- Stored data -
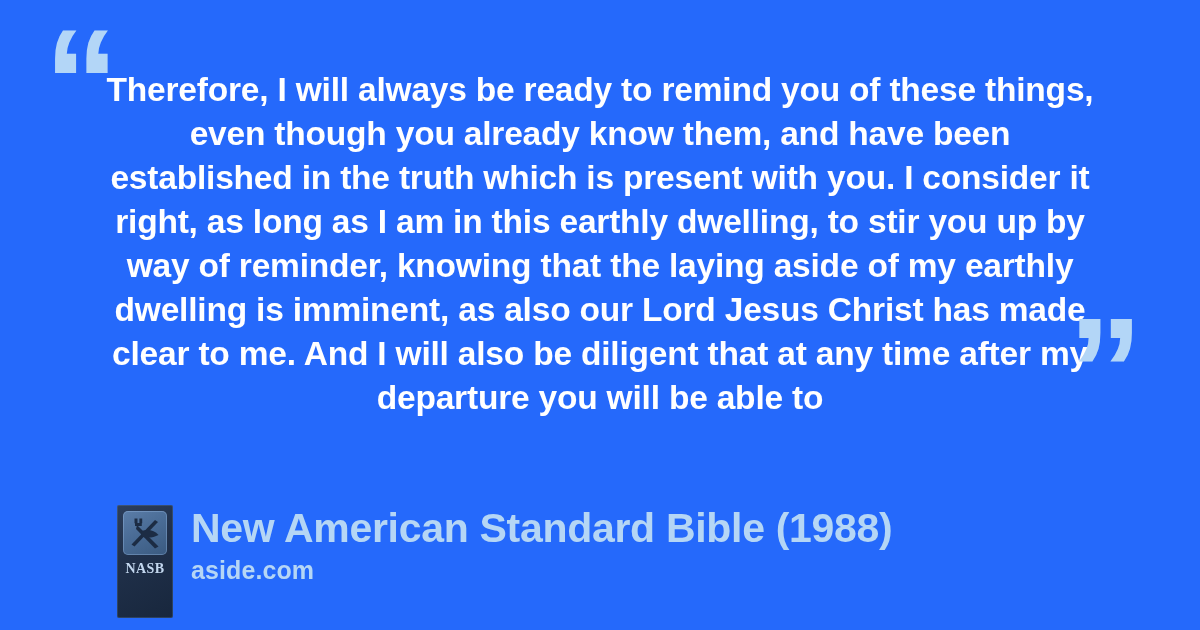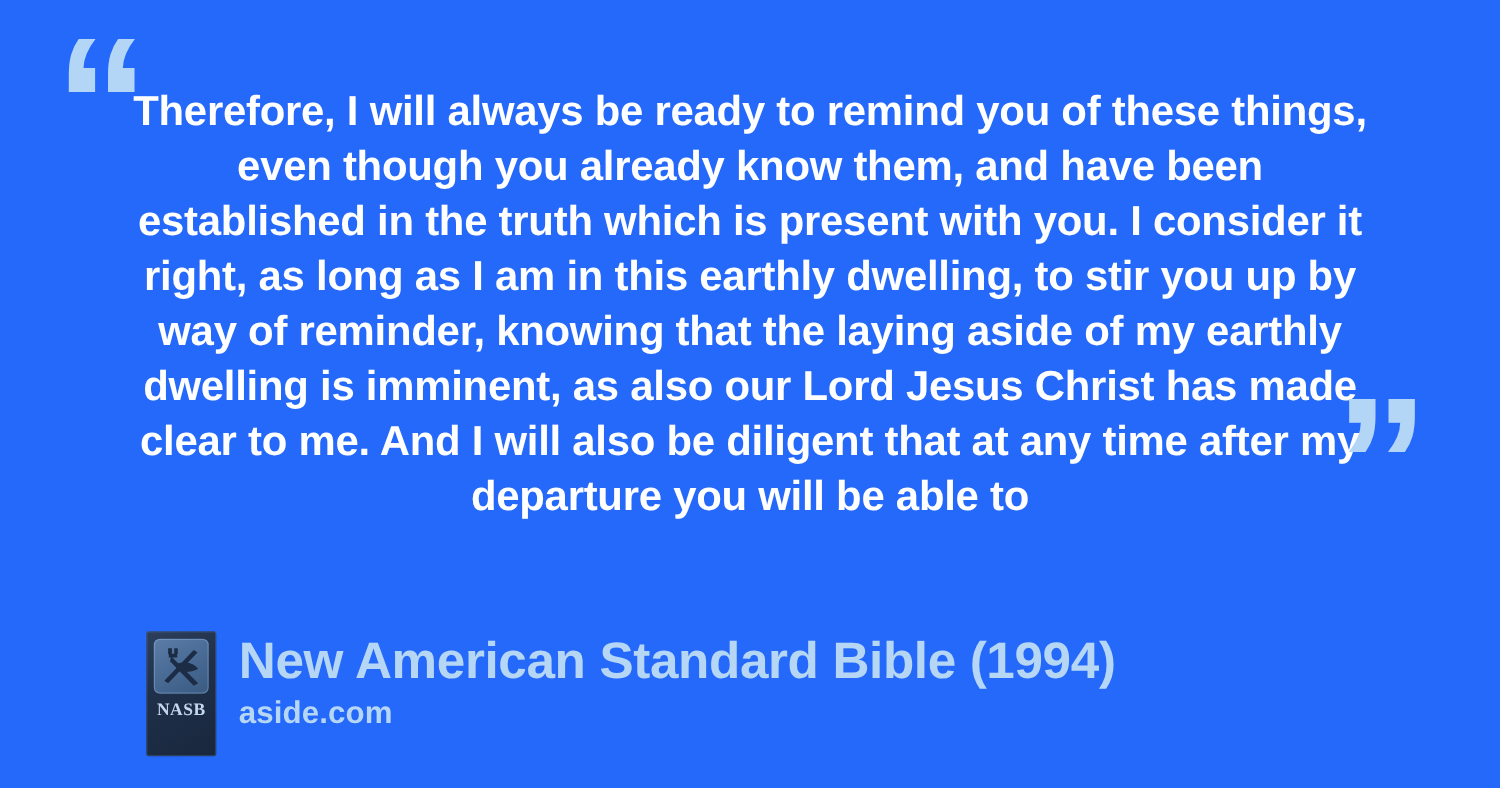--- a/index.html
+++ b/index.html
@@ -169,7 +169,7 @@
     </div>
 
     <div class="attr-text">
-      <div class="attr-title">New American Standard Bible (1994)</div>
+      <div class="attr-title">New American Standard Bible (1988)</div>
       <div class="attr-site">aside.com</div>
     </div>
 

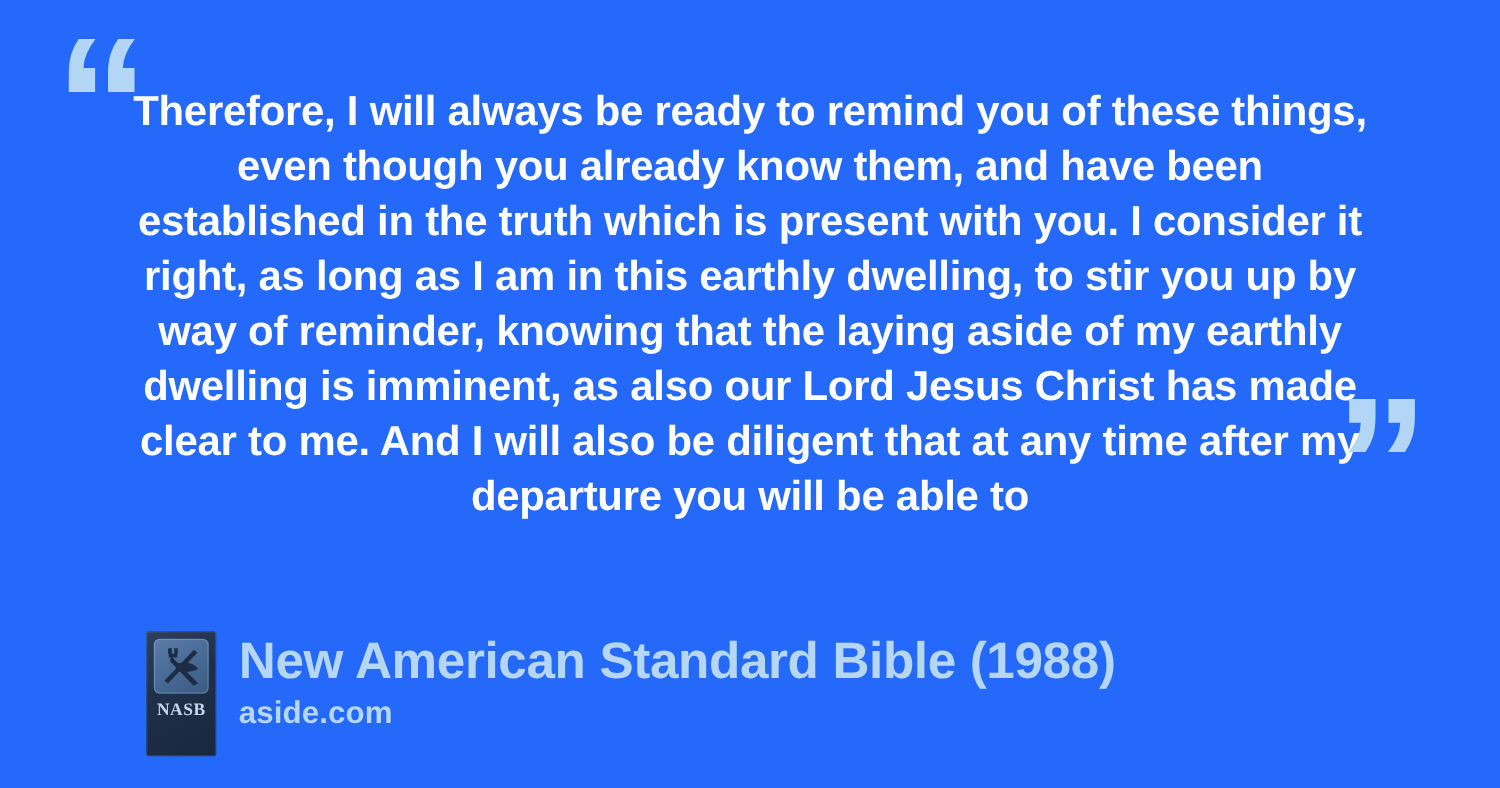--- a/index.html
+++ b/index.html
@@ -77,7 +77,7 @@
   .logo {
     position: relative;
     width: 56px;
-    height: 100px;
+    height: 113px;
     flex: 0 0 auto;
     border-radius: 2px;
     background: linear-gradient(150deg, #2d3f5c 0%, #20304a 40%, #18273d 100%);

* * *

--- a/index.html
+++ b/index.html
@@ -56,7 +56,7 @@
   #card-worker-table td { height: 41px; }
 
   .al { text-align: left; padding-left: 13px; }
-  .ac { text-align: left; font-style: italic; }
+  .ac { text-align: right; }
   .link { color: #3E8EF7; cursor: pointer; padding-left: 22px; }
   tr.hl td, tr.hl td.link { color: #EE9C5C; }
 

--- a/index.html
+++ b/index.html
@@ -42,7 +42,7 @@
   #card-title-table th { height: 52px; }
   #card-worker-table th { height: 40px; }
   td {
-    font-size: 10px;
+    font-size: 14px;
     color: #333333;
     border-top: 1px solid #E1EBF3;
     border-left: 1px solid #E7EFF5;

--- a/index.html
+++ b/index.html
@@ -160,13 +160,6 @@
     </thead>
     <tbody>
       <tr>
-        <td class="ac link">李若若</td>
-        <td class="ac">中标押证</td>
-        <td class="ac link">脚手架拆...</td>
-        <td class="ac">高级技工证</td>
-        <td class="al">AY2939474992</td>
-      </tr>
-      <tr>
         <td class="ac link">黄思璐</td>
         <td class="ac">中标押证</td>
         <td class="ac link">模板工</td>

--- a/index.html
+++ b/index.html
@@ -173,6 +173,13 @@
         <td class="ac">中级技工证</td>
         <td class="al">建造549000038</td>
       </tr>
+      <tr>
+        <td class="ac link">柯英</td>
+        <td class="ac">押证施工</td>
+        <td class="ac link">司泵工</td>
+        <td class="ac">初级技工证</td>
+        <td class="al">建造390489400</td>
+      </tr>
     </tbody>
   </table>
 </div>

- What is required -
For each line in the data above that contains the string "table", extract the line.

- Solution -
   #card-worker-table td { height: 41px; }
   #card-title-table th { height: 52px; }
   #card-worker-table th { height: 40px; }
   </table>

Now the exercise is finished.